START Supplied data

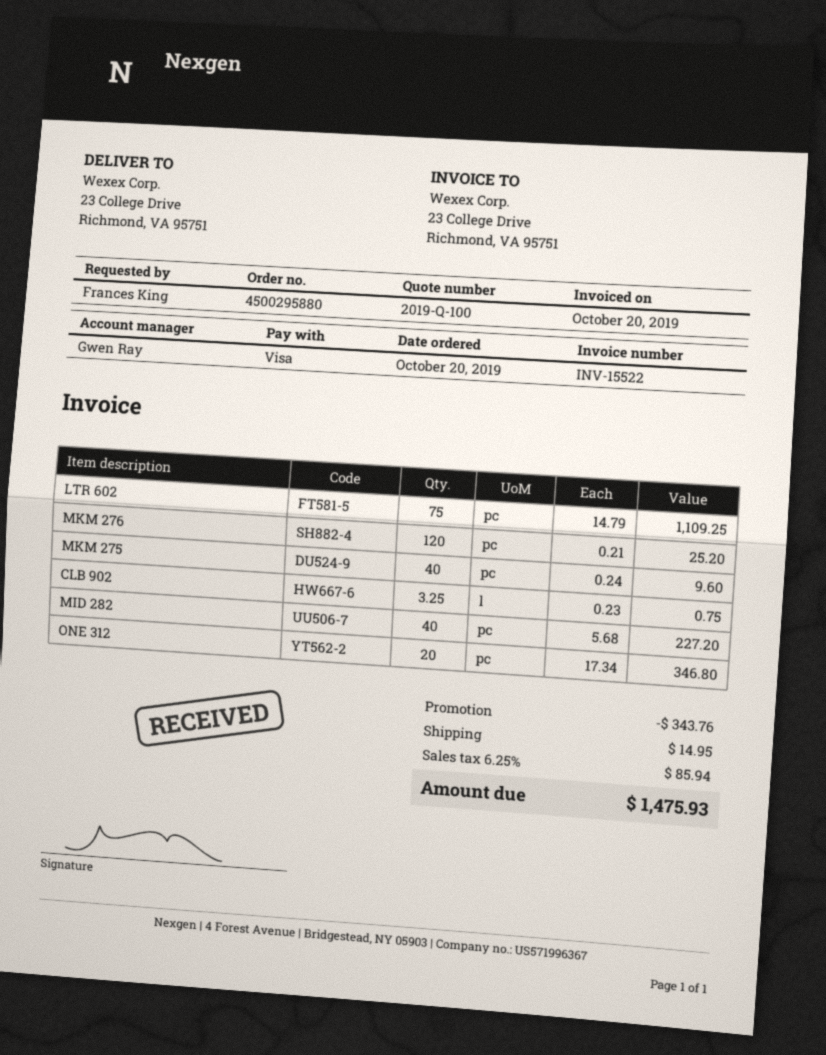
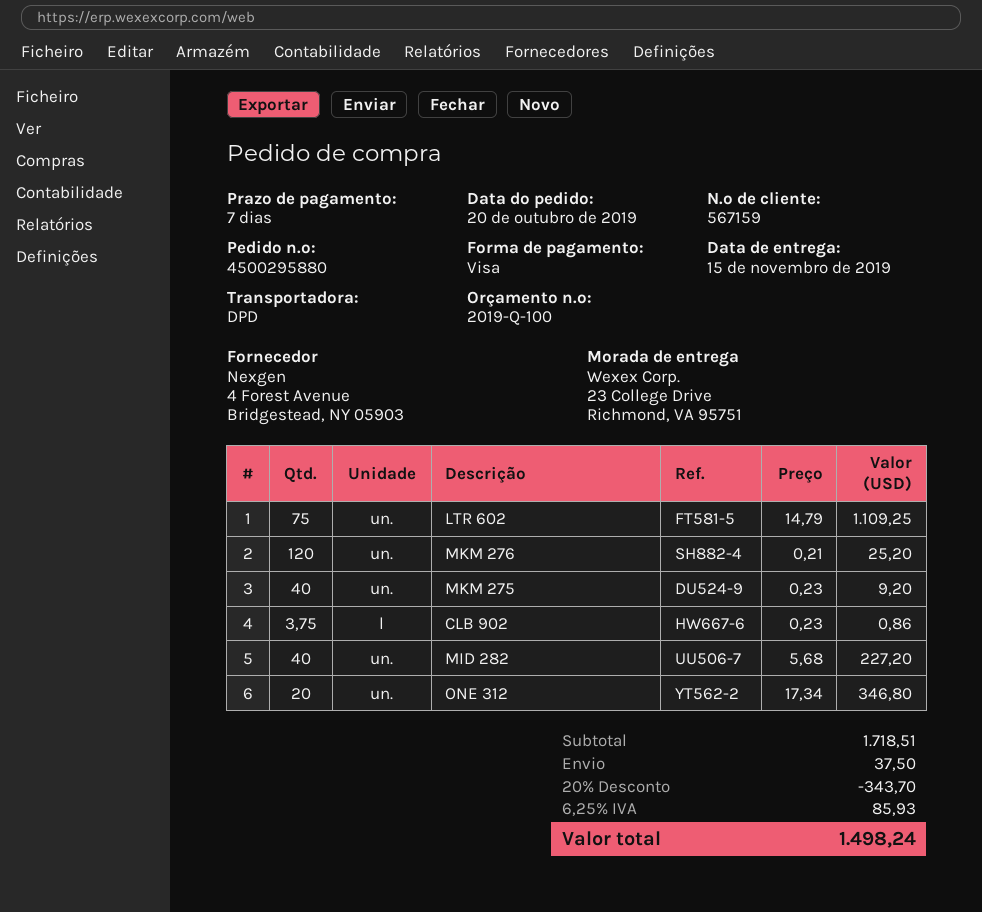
MKM 275: 40 x 0.24 = 9.60 -> 40 x 0.23 = 9.20
CLB 902: 3.25 x 0.23 = 0.75 -> 3.75 x 0.23 = 0.86
discount: 343.76 -> 343.70
shipping: 14.95 -> 37.50
tax: 6.25% = 85.94 -> 6.25% = 85.93
total: 1475.93 -> 1498.24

END Supplied data

Your assignment: From the records given above, reproduce all text exactly and exclude each picture.

Task solution:
MKM 275: 40 x 0.24 = 9.60 -> 40 x 0.23 = 9.20
CLB 902: 3.25 x 0.23 = 0.75 -> 3.75 x 0.23 = 0.86
discount: 343.76 -> 343.70
shipping: 14.95 -> 37.50
tax: 6.25% = 85.94 -> 6.25% = 85.93
total: 1475.93 -> 1498.24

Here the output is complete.